**TASK DIRECTIONS**
Leave out any picture and return the remaining listing below exactly as given.

================================

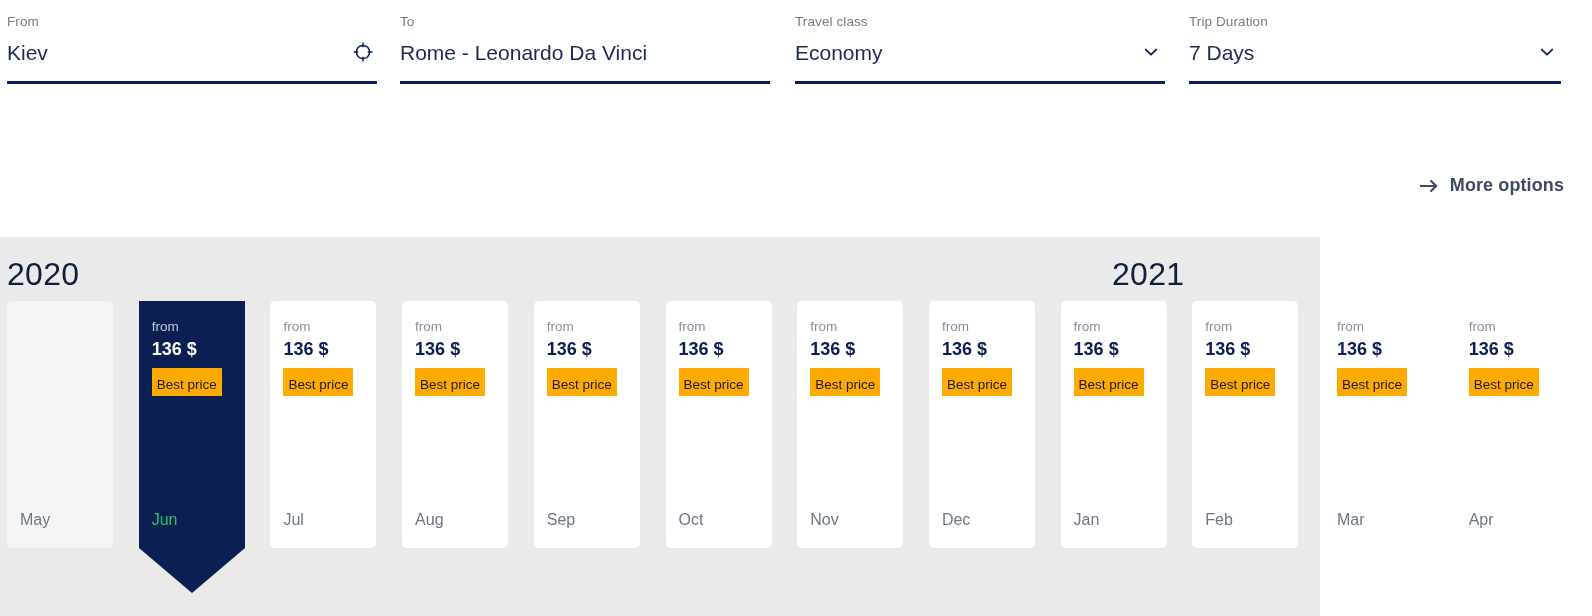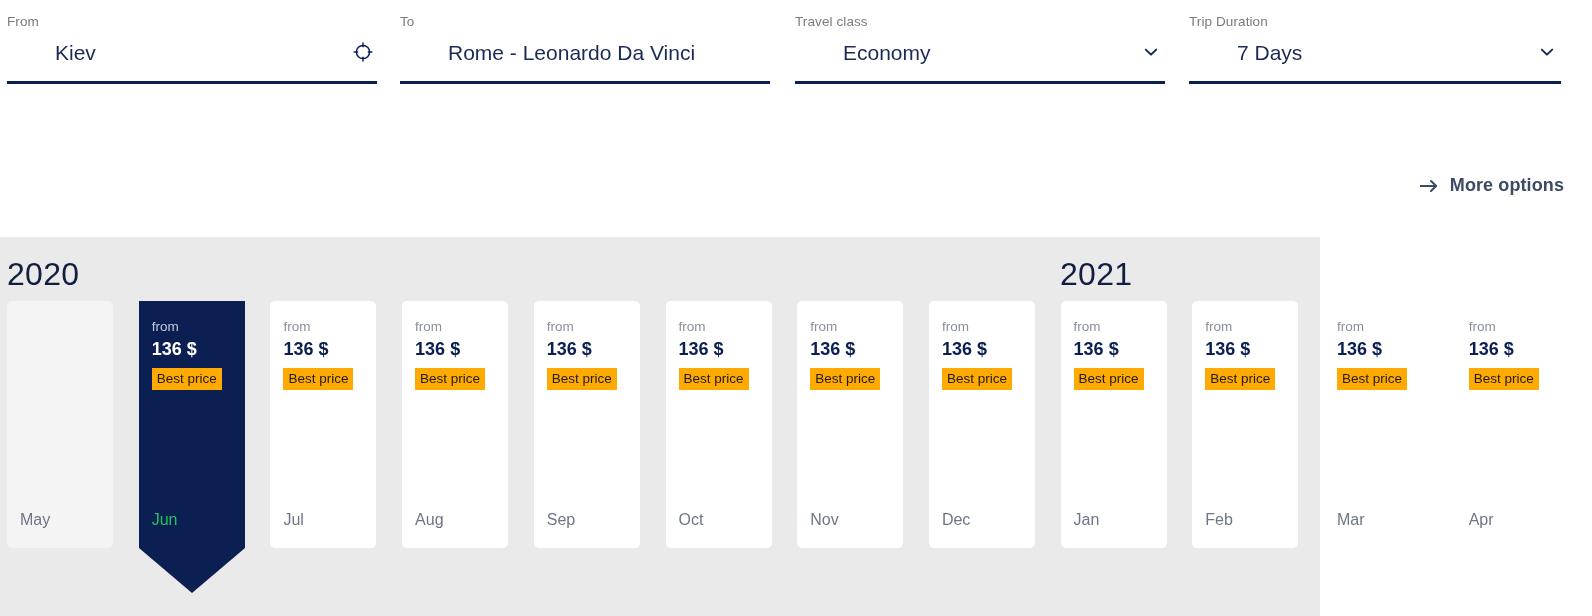--- a/index.html
+++ b/index.html
@@ -53,7 +53,6 @@
     outline: none;
     width: 100%;
     font-family: "Liberation Sans", sans-serif;
-    margin-left: 48px;
   }
   .field-icon {
     position: absolute;

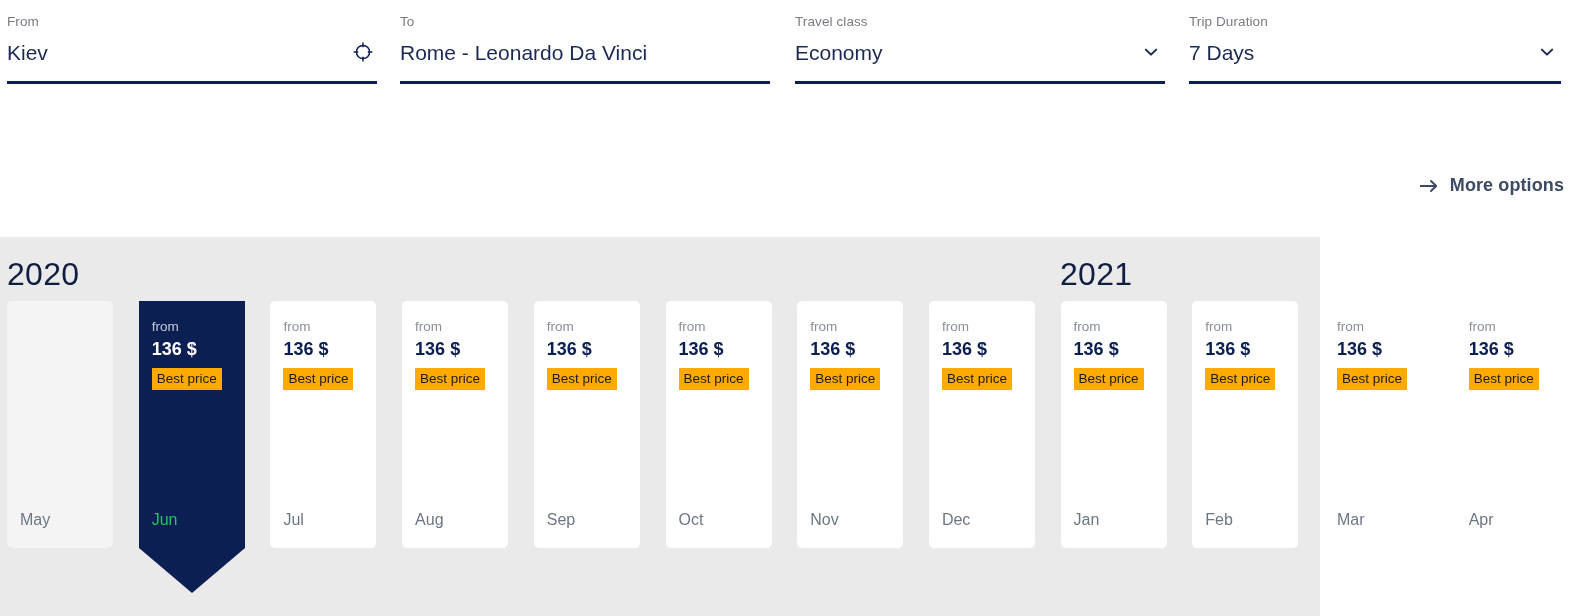--- a/index.html
+++ b/index.html
@@ -103,7 +103,7 @@
     line-height: 38px;
   }
   #year-2020 { left: 7px; }
-  #year-2021 { left: 1060px; }
+  #year-2021 { left: 1112px; }
 
   .month-track {
     position: absolute;

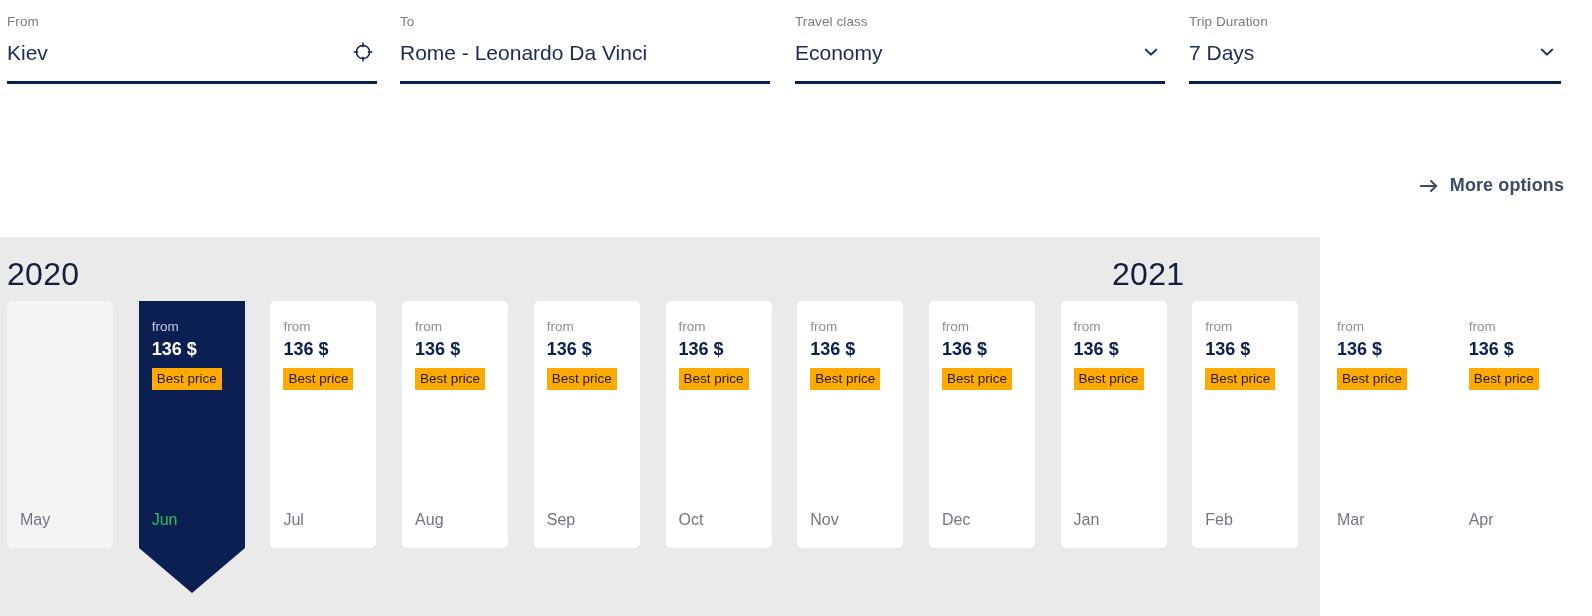--- a/index.html
+++ b/index.html
@@ -160,7 +160,7 @@
     color: #1c1c1c;
     font-size: 13.5px;
     line-height: 17px;
-    padding: 2px 5px 3px 5px;
+    padding: 8px 5px 3px 5px;
     margin-top: 7px;
     white-space: nowrap;
   }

================================

**FINISHED EXERCISE**
--- a/index.html
+++ b/index.html
@@ -53,7 +53,6 @@
     outline: none;
     width: 100%;
     font-family: "Liberation Sans", sans-serif;
-    margin-left: 48px;
   }
   .field-icon {
     position: absolute;

--- a/index.html
+++ b/index.html
@@ -103,7 +103,7 @@
     line-height: 38px;
   }
   #year-2020 { left: 7px; }
-  #year-2021 { left: 1060px; }
+  #year-2021 { left: 1112px; }
 
   .month-track {
     position: absolute;

--- a/index.html
+++ b/index.html
@@ -160,7 +160,7 @@
     color: #1c1c1c;
     font-size: 13.5px;
     line-height: 17px;
-    padding: 2px 5px 3px 5px;
+    padding: 8px 5px 3px 5px;
     margin-top: 7px;
     white-space: nowrap;
   }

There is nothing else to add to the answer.